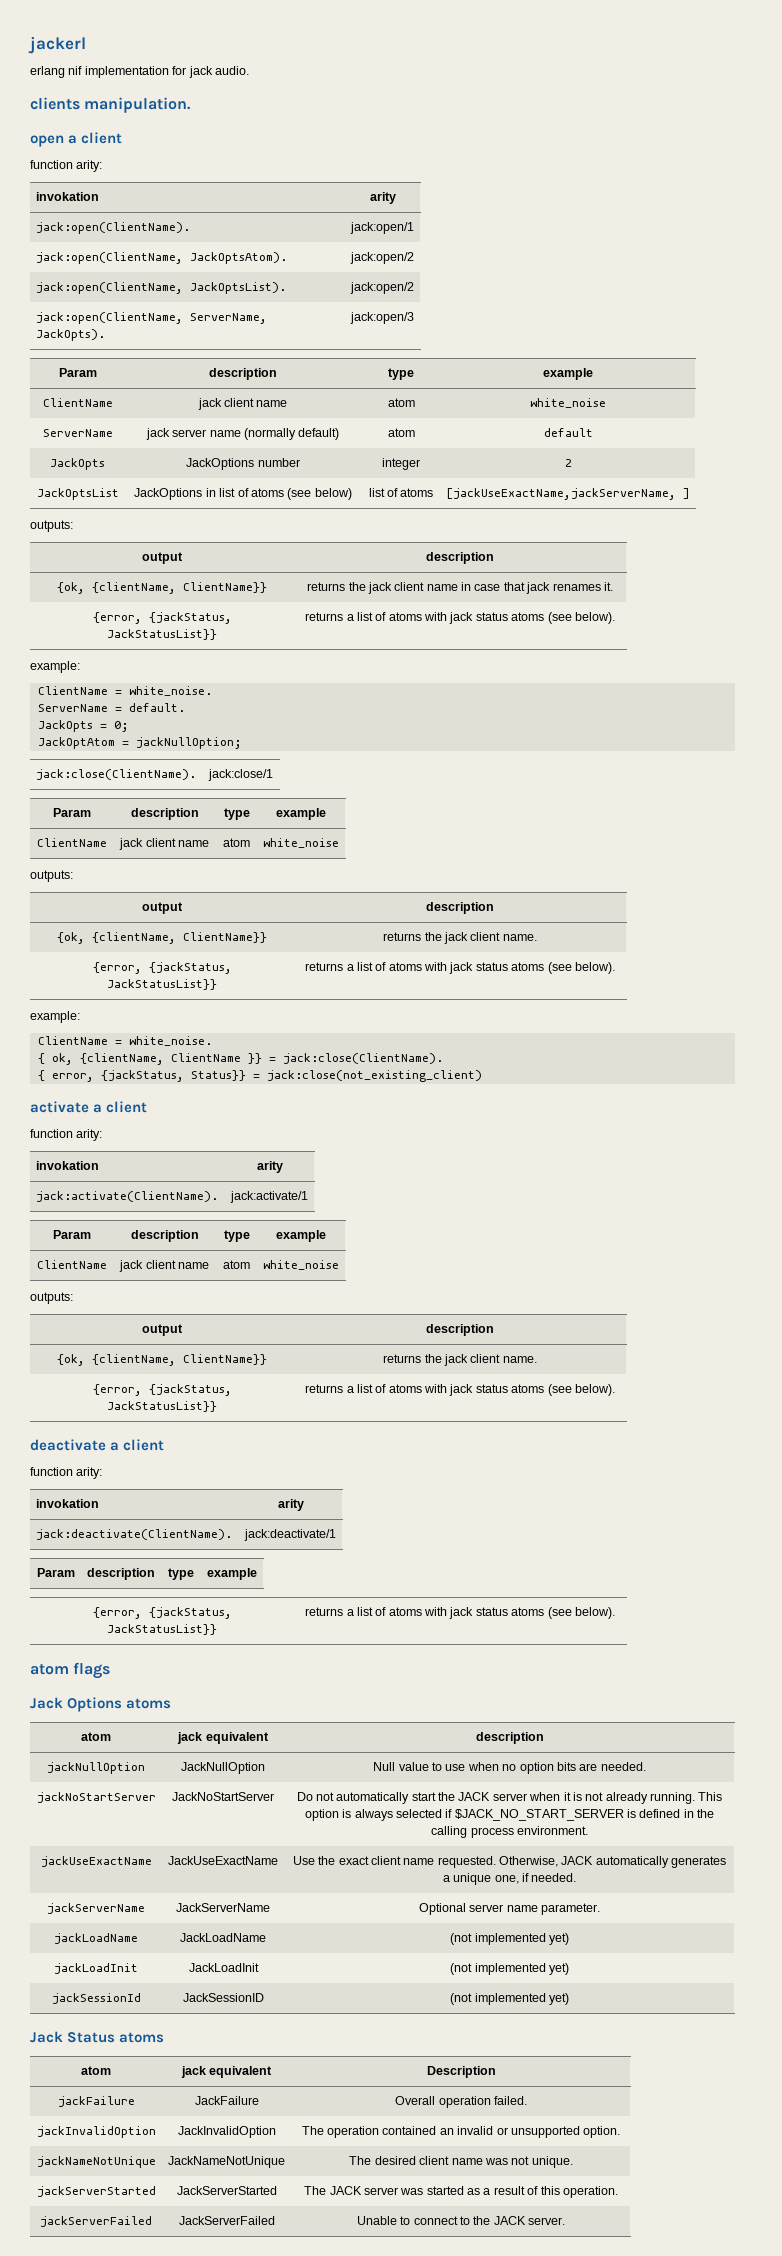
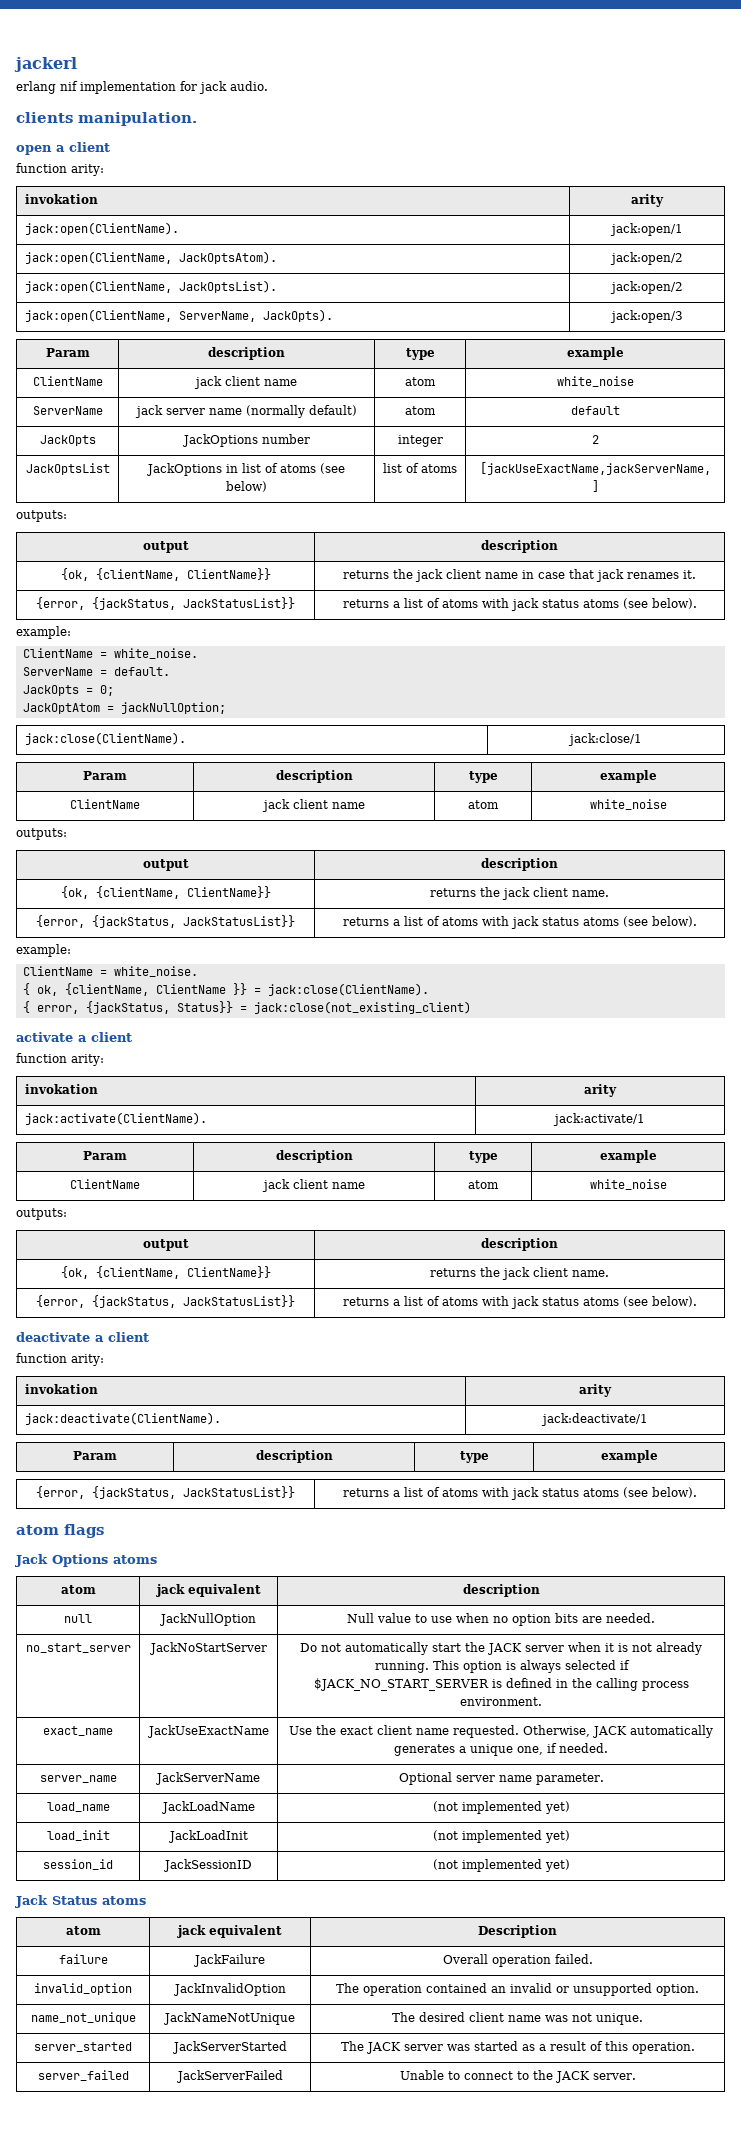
[47,1762,145,1774] jackNullOption -> [64,1614,92,1623] null
[36,1792,156,1803] jackNoStartServer -> [25,1643,131,1653] no_start_server
[40,1856,152,1867] jackUseExactName -> [43,1726,113,1736] exact_name
[47,1903,145,1914] jackServerName -> [39,1775,117,1783] server_name
[54,1933,138,1944] jackLoadName -> [46,1802,110,1812] load_name
[54,1963,138,1974] jackLoadInit -> [46,1830,110,1841] load_init
[51,1993,141,2004] jackSessionId -> [43,1859,113,1870] session_id
[57,2096,135,2107] jackFailure -> [58,1954,108,1964] failure
[36,2126,156,2138] jackInvalidOption -> [34,1983,132,1995] invalid_option
[36,2156,156,2168] jackNameNotUnique -> [30,2012,136,2024] name_not_unique
[36,2186,156,2197] jackServerStarted -> [34,2042,132,2052] server_started
[40,2216,152,2227] jackServerFailed -> [37,2070,129,2081] server_failed

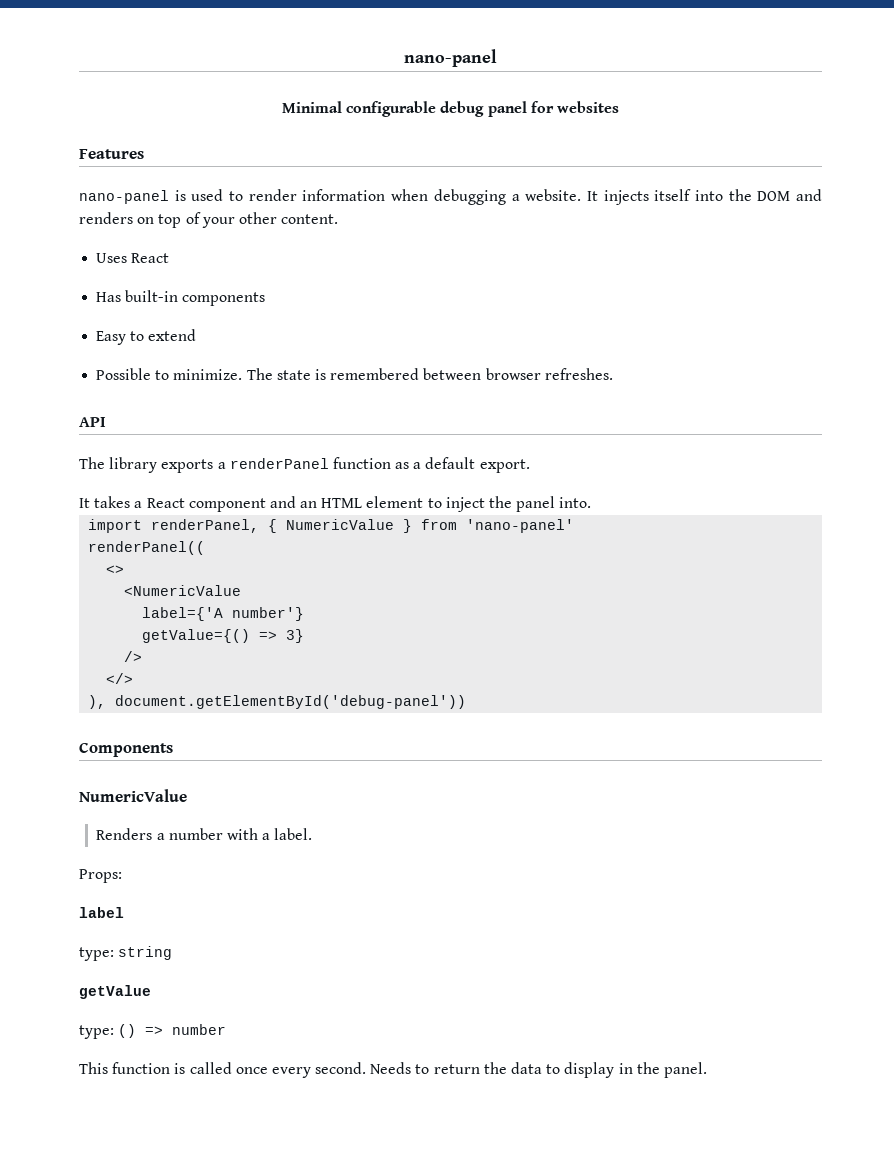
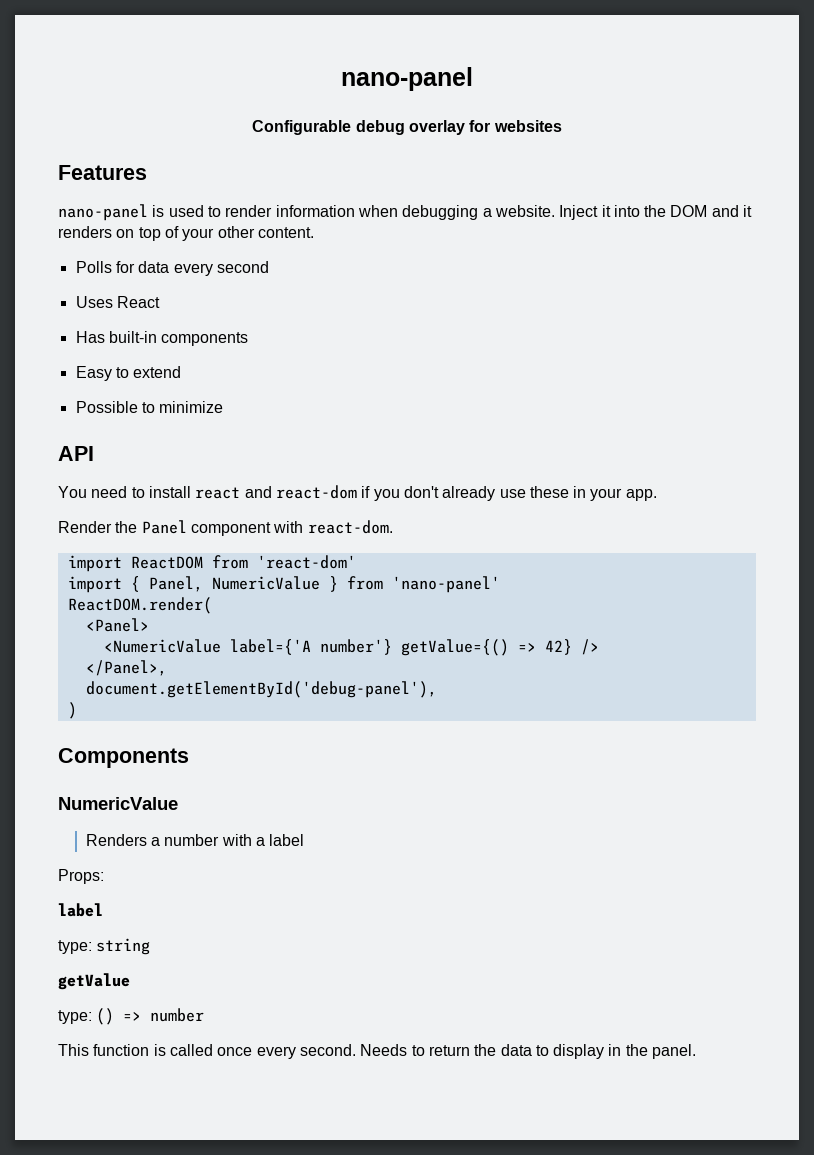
[282,101,527,117] Minimal configurable debug panel -> [252,120,465,135] Configurable debug overlay
[586,189,692,205] It injects itself -> [559,205,611,220] Inject it
(822, 195) none -> [743,205,753,217] it
(339, 219) none -> [75,261,269,276] // Polls for data every second
[173,368,613,380] [79,417,106,427] [79,457,530,473] [79,496,592,512] [88,519,278,533] minimize. The state is remembered between browser refreshes. // API // The library exports a renderPanel function as a default export. // It takes a React component and an HTML element to inject the panel into. // import renderPanel, { -> [159,401,224,413] [58,446,94,461] [58,485,657,501] [58,520,393,536] [67,555,356,572] [67,576,203,593] minimize // API // You need to install react and react-dom if you don't already use these in your app. // Render the Panel component with react-dom. // import ReactDOM from 'react-dom' // import { Panel,
[88,541,206,555] [106,565,125,574] renderPanel(( // <> -> [67,597,212,614] [85,618,149,632] ReactDOM.render( // <Panel>
(242, 590) // -> (221, 646) none
(305, 614) // -> (392, 647) none
[286,629,305,643] 3} // -> [544,639,572,655] 42}
[106,673,134,684] [88,695,467,709] </> // ), document.getElementById('debug-panel')) -> [85,660,167,676] [85,681,437,698] [67,702,77,719] </Panel>, // document.getElementById('debug-panel'), // )
[274,828,313,840] label. -> [269,834,305,846] label

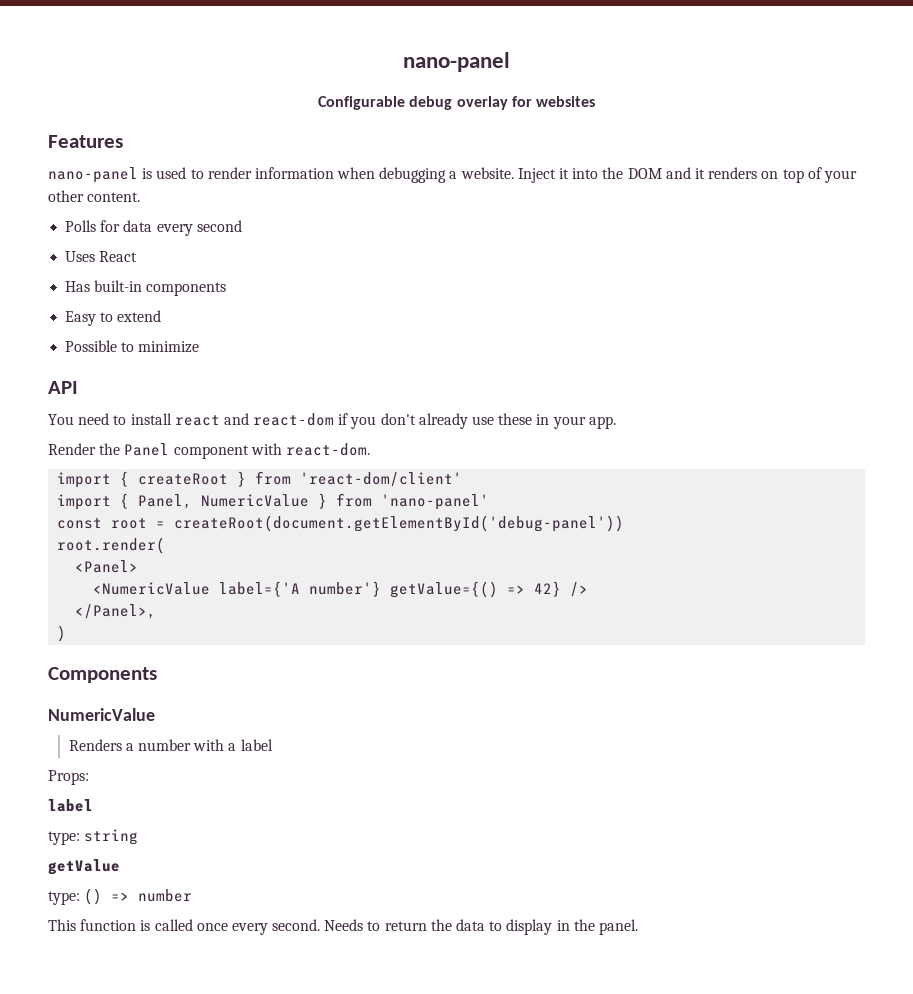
[130,555,356,569] ReactDOM from 'react-dom' -> [120,471,463,487] { createRoot } from 'react-dom/client'
[67,597,212,614] ReactDOM.render( -> [57,515,625,532] [57,537,166,554] const root = createRoot(document.getElementById('debug-panel')) // root.render(
[85,681,437,698] // document.getElementById('debug-panel'), -> (157, 611) none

Prompt ▸
All the records above must be retyped exactly, except for their pictures.

Exercise result ▸
[47,1762,145,1774] jackNullOption -> [64,1614,92,1623] null
[36,1792,156,1803] jackNoStartServer -> [25,1643,131,1653] no_start_server
[40,1856,152,1867] jackUseExactName -> [43,1726,113,1736] exact_name
[47,1903,145,1914] jackServerName -> [39,1775,117,1783] server_name
[54,1933,138,1944] jackLoadName -> [46,1802,110,1812] load_name
[54,1963,138,1974] jackLoadInit -> [46,1830,110,1841] load_init
[51,1993,141,2004] jackSessionId -> [43,1859,113,1870] session_id
[57,2096,135,2107] jackFailure -> [58,1954,108,1964] failure
[36,2126,156,2138] jackInvalidOption -> [34,1983,132,1995] invalid_option
[36,2156,156,2168] jackNameNotUnique -> [30,2012,136,2024] name_not_unique
[36,2186,156,2197] jackServerStarted -> [34,2042,132,2052] server_started
[40,2216,152,2227] jackServerFailed -> [37,2070,129,2081] server_failed

[282,101,527,117] Minimal configurable debug panel -> [252,120,465,135] Configurable debug overlay
[586,189,692,205] It injects itself -> [559,205,611,220] Inject it
(822, 195) none -> [743,205,753,217] it
(339, 219) none -> [75,261,269,276] // Polls for data every second
[173,368,613,380] [79,417,106,427] [79,457,530,473] [79,496,592,512] [88,519,278,533] minimize. The state is remembered between browser refreshes. // API // The library exports a renderPanel function as a default export. // It takes a React component and an HTML element to inject the panel into. // import renderPanel, { -> [159,401,224,413] [58,446,94,461] [58,485,657,501] [58,520,393,536] [67,555,356,572] [67,576,203,593] minimize // API // You need to install react and react-dom if you don't already use these in your app. // Render the Panel component with react-dom. // import ReactDOM from 'react-dom' // import { Panel,
[88,541,206,555] [106,565,125,574] renderPanel(( // <> -> [67,597,212,614] [85,618,149,632] ReactDOM.render( // <Panel>
(242, 590) // -> (221, 646) none
(305, 614) // -> (392, 647) none
[286,629,305,643] 3} // -> [544,639,572,655] 42}
[106,673,134,684] [88,695,467,709] </> // ), document.getElementById('debug-panel')) -> [85,660,167,676] [85,681,437,698] [67,702,77,719] </Panel>, // document.getElementById('debug-panel'), // )
[274,828,313,840] label. -> [269,834,305,846] label

[130,555,356,569] ReactDOM from 'react-dom' -> [120,471,463,487] { createRoot } from 'react-dom/client'
[67,597,212,614] ReactDOM.render( -> [57,515,625,532] [57,537,166,554] const root = createRoot(document.getElementById('debug-panel')) // root.render(
[85,681,437,698] // document.getElementById('debug-panel'), -> (157, 611) none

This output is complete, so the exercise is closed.